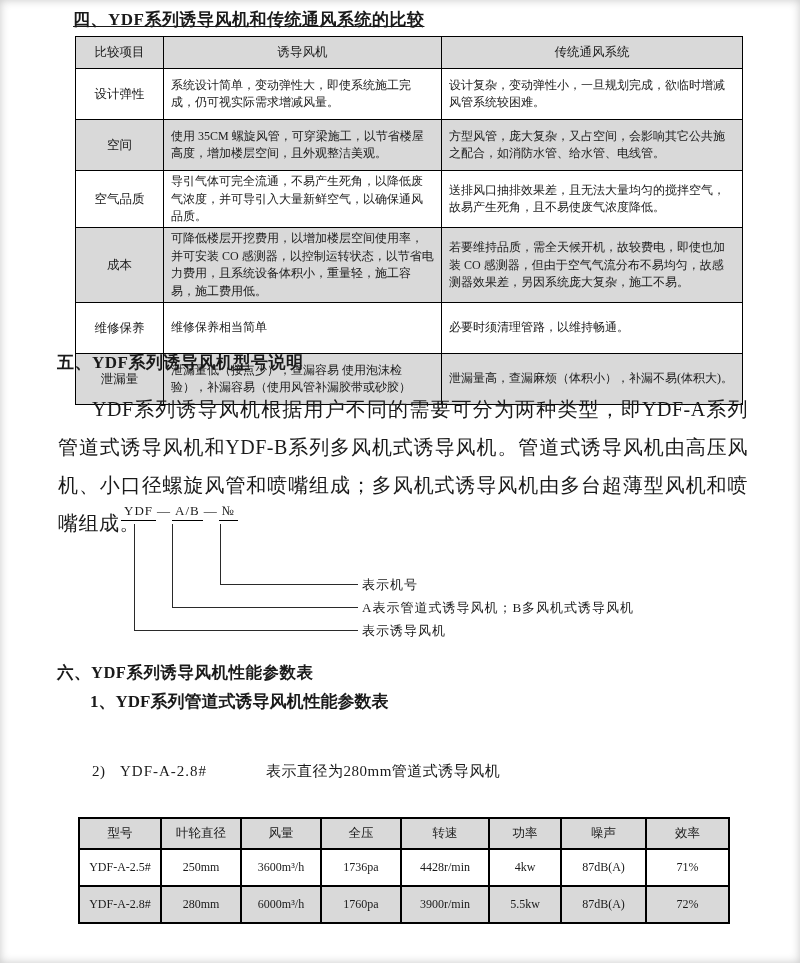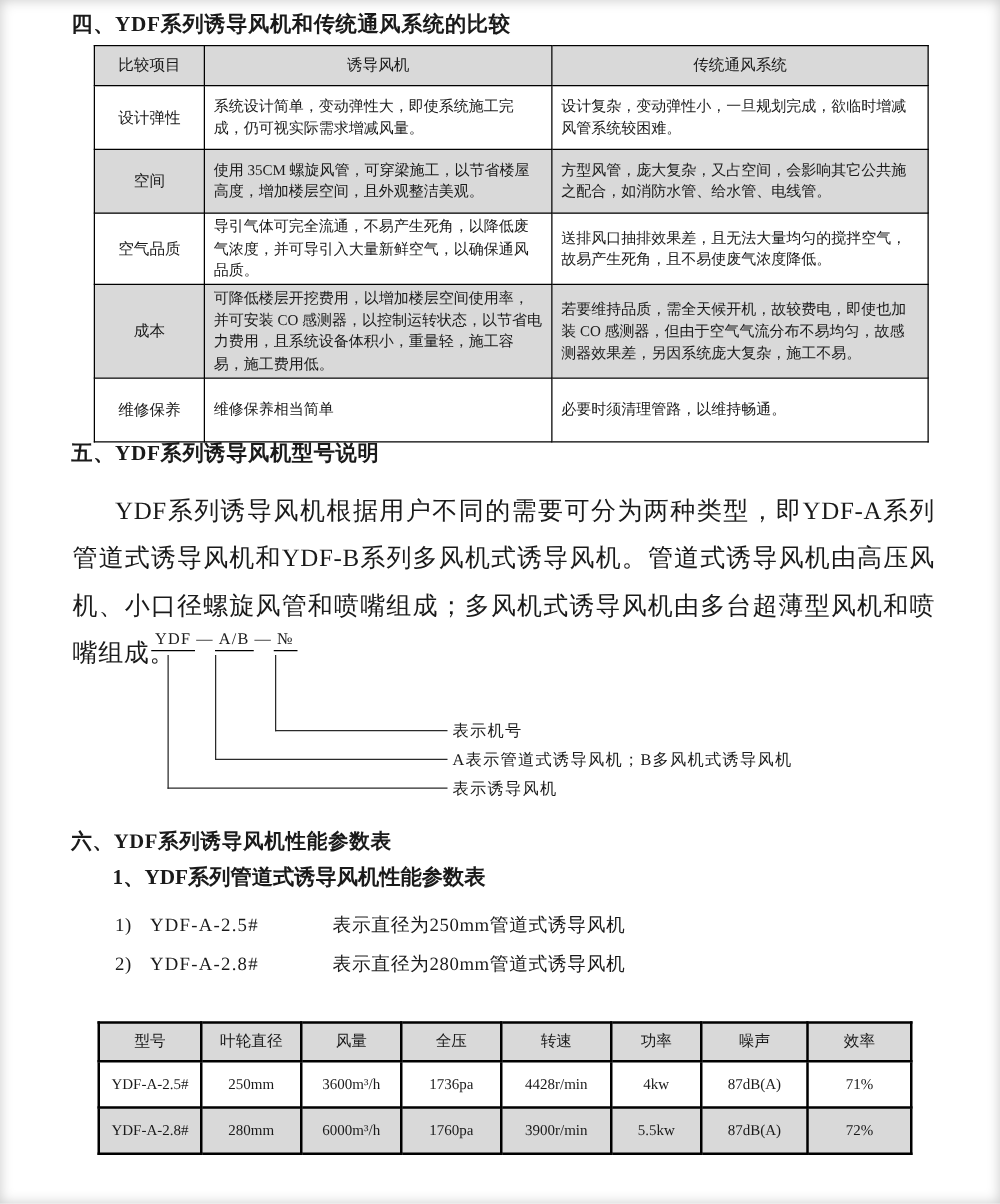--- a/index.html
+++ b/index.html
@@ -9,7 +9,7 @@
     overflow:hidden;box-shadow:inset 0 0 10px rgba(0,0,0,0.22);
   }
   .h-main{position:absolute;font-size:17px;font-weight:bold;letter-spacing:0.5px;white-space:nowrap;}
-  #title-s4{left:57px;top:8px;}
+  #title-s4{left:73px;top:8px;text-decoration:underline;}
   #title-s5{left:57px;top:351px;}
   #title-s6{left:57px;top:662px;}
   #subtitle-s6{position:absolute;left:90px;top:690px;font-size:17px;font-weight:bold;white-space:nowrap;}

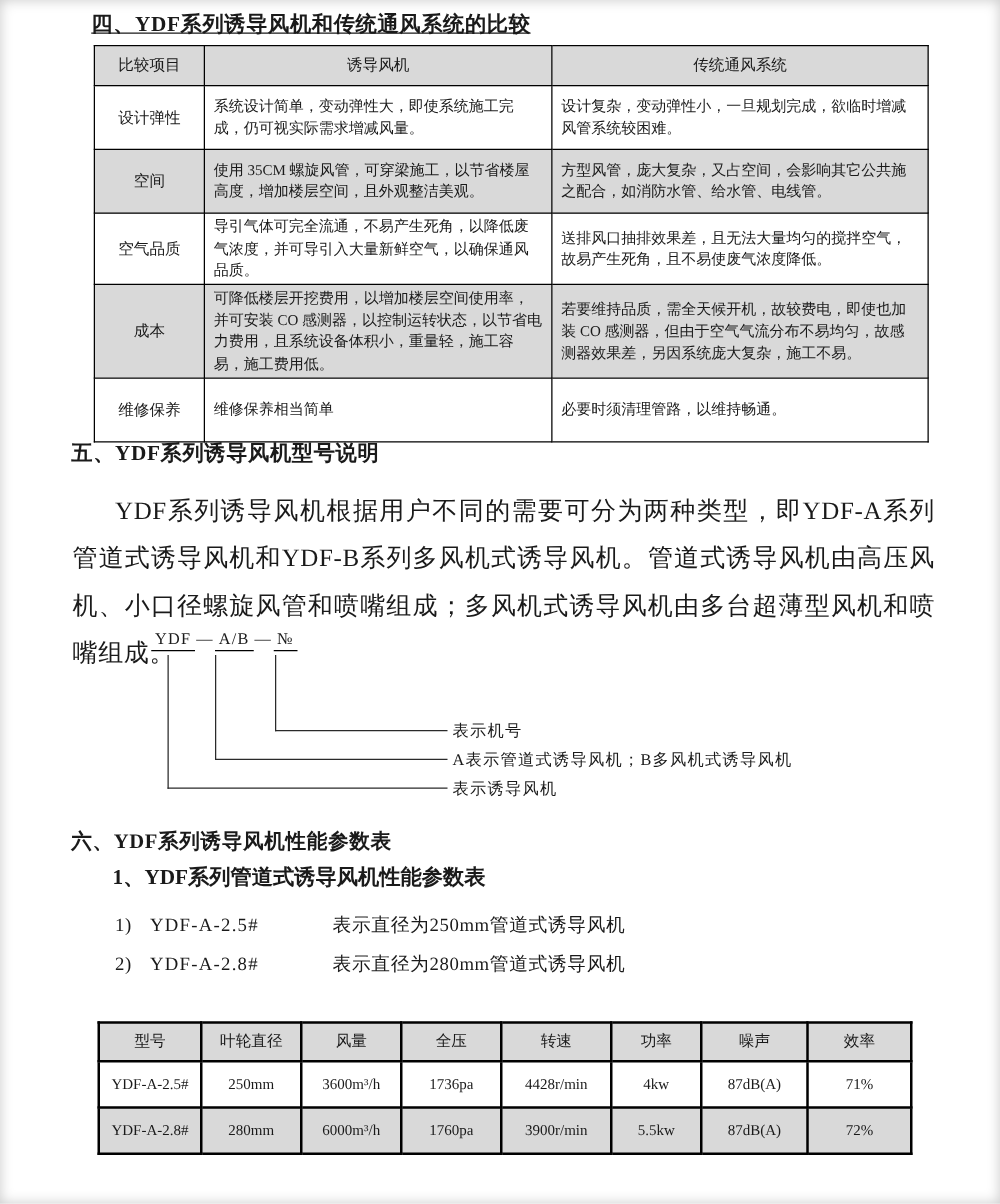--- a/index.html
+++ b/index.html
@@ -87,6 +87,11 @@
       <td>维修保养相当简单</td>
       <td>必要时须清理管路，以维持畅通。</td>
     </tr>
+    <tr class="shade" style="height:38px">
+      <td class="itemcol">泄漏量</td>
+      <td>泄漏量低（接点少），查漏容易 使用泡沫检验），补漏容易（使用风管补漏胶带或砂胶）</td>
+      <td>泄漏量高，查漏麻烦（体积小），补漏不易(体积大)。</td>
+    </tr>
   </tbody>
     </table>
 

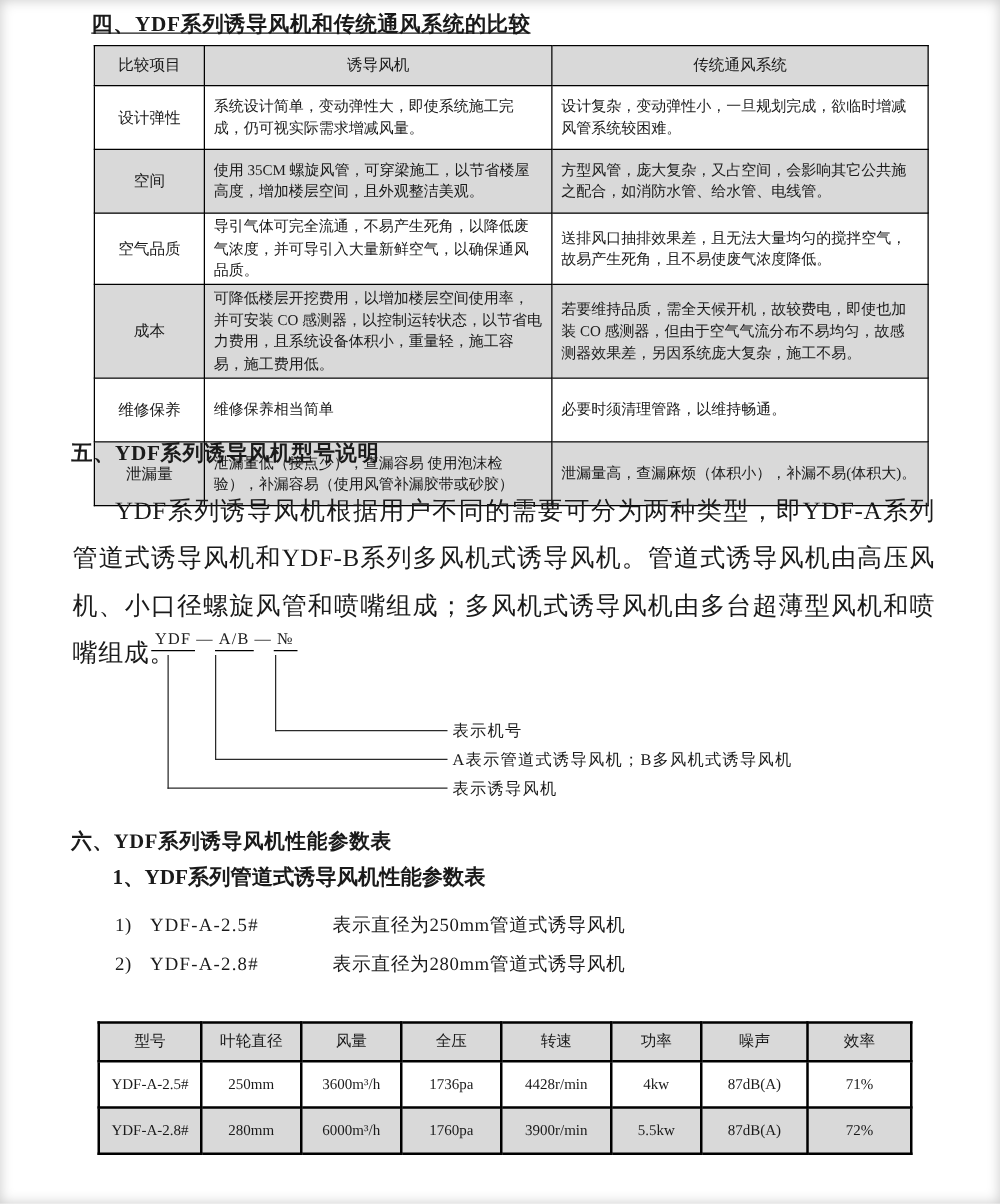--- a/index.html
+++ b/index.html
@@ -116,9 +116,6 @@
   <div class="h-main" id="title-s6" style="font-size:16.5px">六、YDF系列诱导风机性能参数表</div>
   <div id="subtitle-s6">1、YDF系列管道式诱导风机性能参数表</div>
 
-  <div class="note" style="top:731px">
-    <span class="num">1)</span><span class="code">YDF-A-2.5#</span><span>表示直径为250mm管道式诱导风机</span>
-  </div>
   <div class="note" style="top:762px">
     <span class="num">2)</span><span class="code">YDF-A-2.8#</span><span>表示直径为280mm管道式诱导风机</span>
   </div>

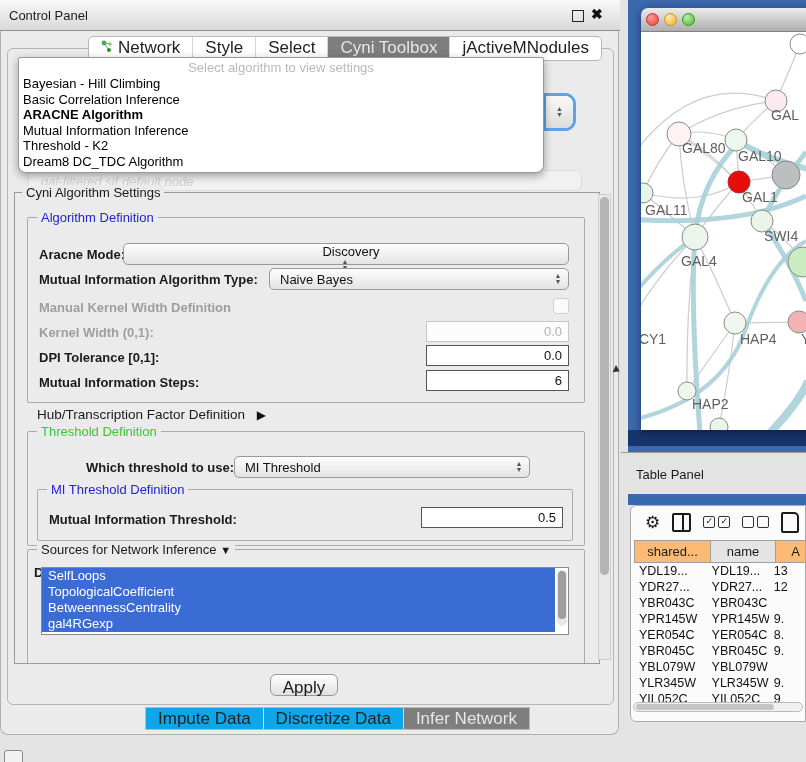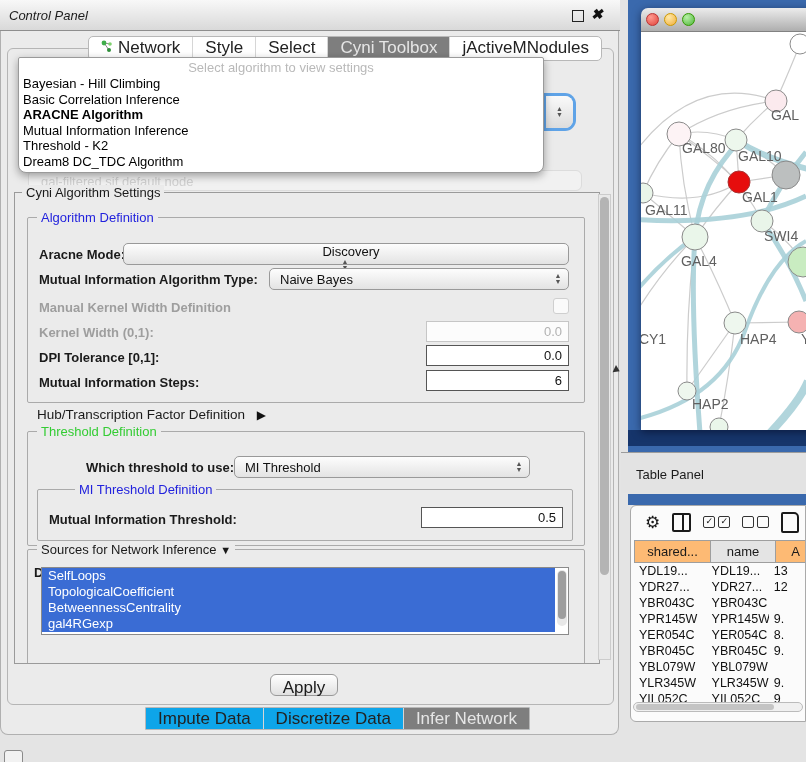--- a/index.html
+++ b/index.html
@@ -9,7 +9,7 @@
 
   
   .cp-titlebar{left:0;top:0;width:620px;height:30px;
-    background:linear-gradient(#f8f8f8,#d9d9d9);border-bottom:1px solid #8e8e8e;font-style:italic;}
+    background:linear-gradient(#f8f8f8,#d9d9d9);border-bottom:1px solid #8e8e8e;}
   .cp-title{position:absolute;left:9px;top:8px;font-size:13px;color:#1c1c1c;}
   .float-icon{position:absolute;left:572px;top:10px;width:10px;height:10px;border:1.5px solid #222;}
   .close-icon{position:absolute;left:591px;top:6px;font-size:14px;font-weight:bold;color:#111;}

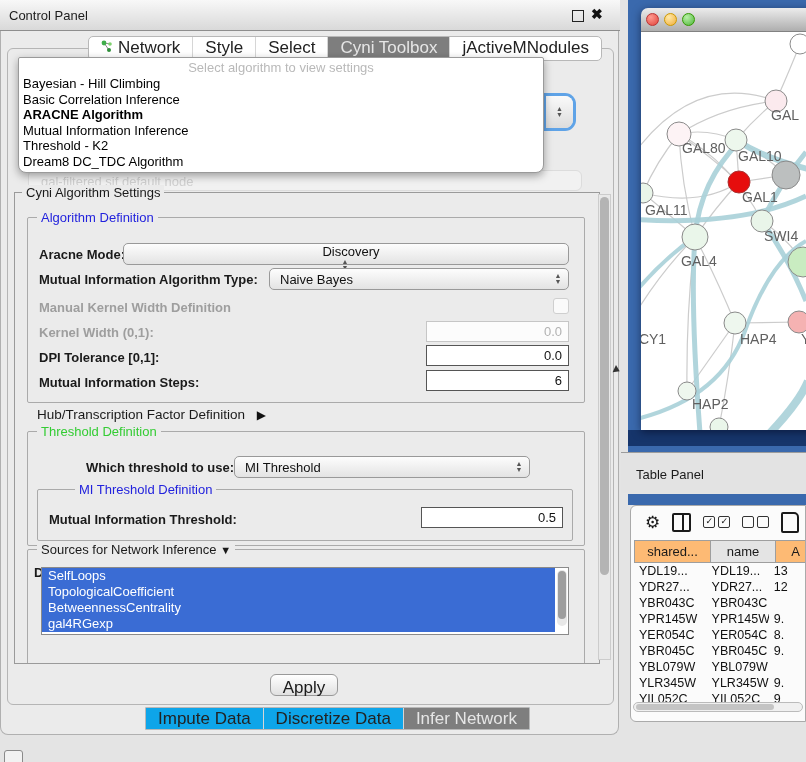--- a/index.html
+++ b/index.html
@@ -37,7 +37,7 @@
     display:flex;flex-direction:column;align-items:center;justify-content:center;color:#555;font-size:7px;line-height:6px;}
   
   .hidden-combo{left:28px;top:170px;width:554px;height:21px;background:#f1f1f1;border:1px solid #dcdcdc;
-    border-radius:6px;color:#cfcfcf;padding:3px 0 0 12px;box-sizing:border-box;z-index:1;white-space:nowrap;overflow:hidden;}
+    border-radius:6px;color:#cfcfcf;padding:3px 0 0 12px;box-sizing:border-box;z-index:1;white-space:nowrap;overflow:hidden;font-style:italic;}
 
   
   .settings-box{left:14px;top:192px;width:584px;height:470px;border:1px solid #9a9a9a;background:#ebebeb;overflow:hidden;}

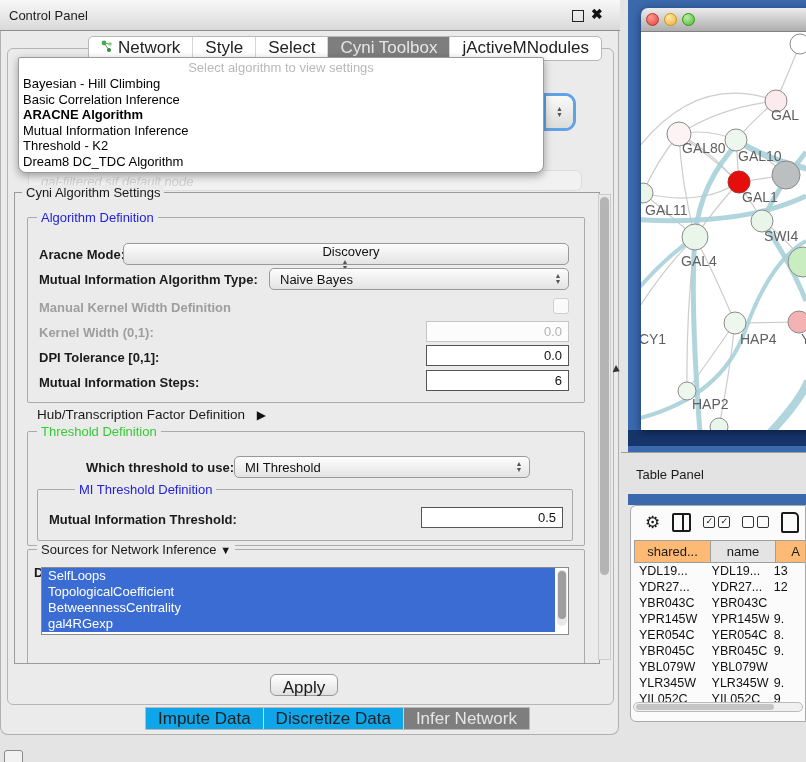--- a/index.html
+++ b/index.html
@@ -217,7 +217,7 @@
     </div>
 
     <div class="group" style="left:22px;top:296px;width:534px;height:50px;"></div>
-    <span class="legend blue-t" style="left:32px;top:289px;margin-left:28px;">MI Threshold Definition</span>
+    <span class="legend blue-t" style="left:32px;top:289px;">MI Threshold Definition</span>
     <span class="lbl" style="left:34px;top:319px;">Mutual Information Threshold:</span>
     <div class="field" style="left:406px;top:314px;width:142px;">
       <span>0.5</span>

Brief:
Please state the number of lines above that hold the string "subtitle", with nothing else added.

Solution below:
2